- What is expected
Exact copy without images: repeat every entry as written.

┌────────

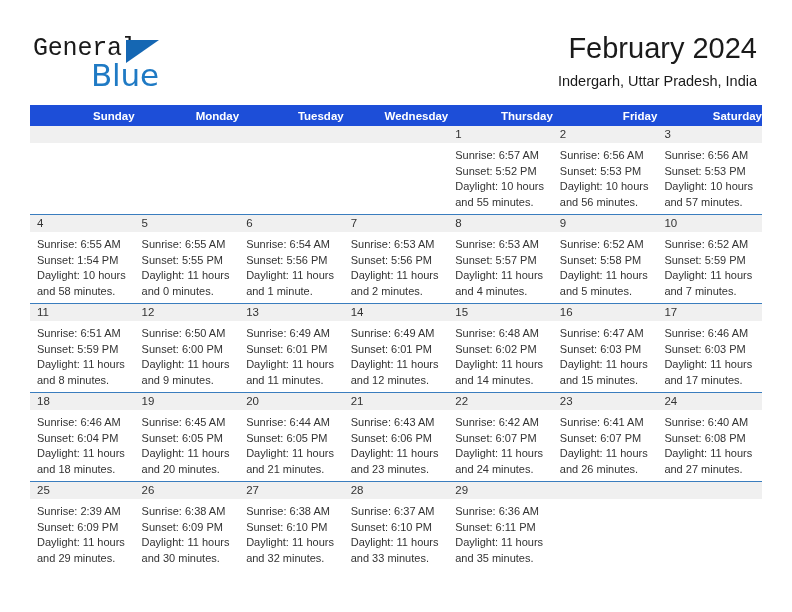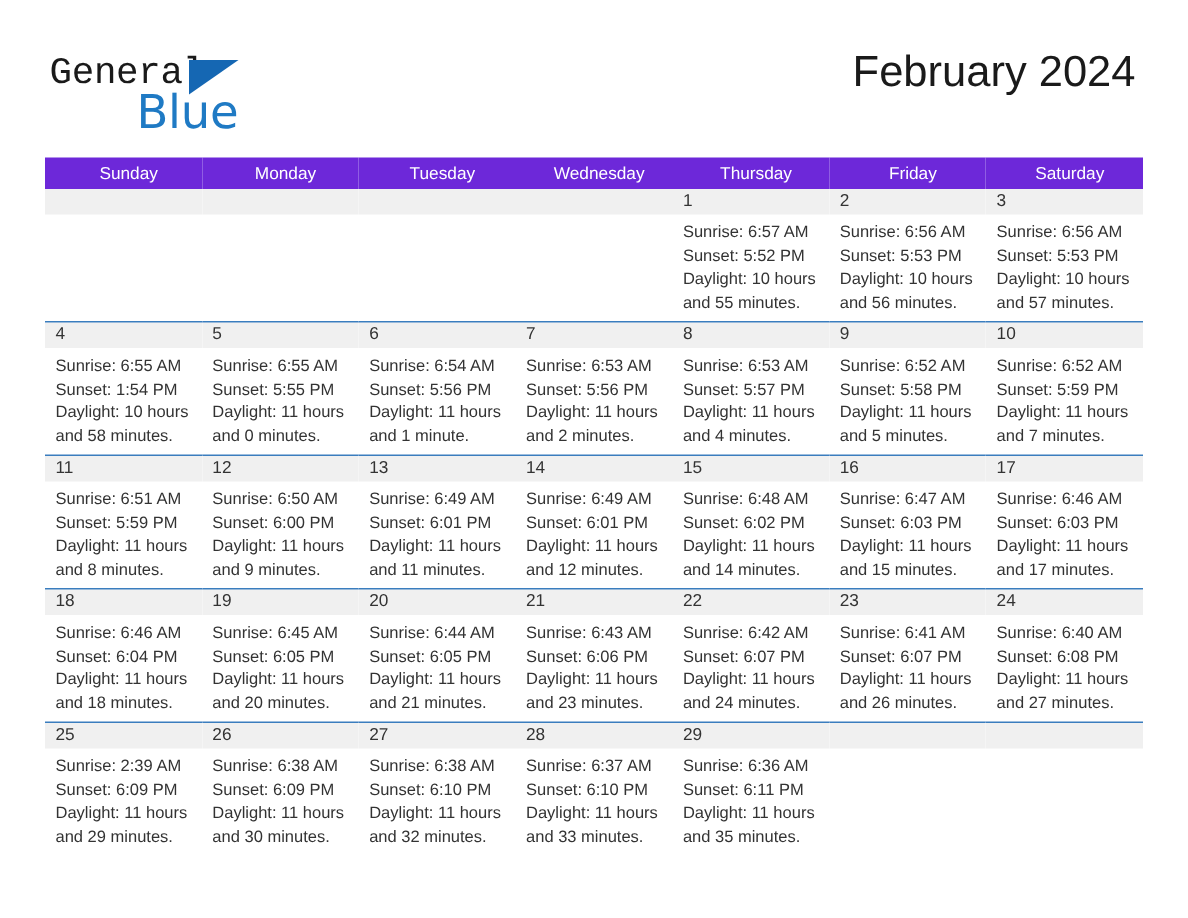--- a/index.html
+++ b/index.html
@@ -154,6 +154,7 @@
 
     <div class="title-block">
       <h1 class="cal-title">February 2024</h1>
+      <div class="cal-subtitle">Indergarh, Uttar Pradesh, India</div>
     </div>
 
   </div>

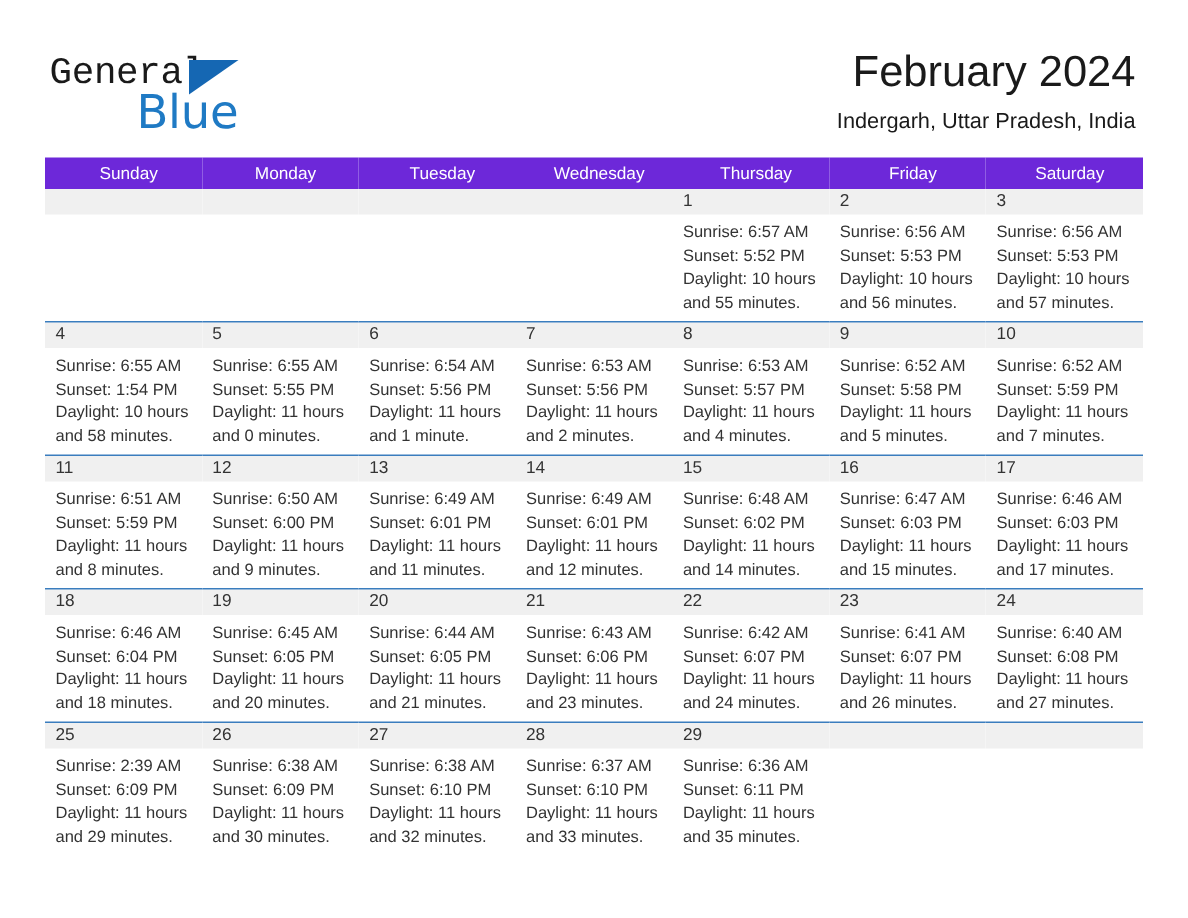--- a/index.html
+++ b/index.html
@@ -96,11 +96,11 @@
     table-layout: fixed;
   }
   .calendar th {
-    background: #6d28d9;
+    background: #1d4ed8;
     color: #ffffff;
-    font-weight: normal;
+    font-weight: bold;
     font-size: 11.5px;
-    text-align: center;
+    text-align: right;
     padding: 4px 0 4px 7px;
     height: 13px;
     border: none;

└────────

- Solution
--- a/index.html
+++ b/index.html
@@ -154,6 +154,7 @@
 
     <div class="title-block">
       <h1 class="cal-title">February 2024</h1>
+      <div class="cal-subtitle">Indergarh, Uttar Pradesh, India</div>
     </div>
 
   </div>

--- a/index.html
+++ b/index.html
@@ -96,11 +96,11 @@
     table-layout: fixed;
   }
   .calendar th {
-    background: #6d28d9;
+    background: #1d4ed8;
     color: #ffffff;
-    font-weight: normal;
+    font-weight: bold;
     font-size: 11.5px;
-    text-align: center;
+    text-align: right;
     padding: 4px 0 4px 7px;
     height: 13px;
     border: none;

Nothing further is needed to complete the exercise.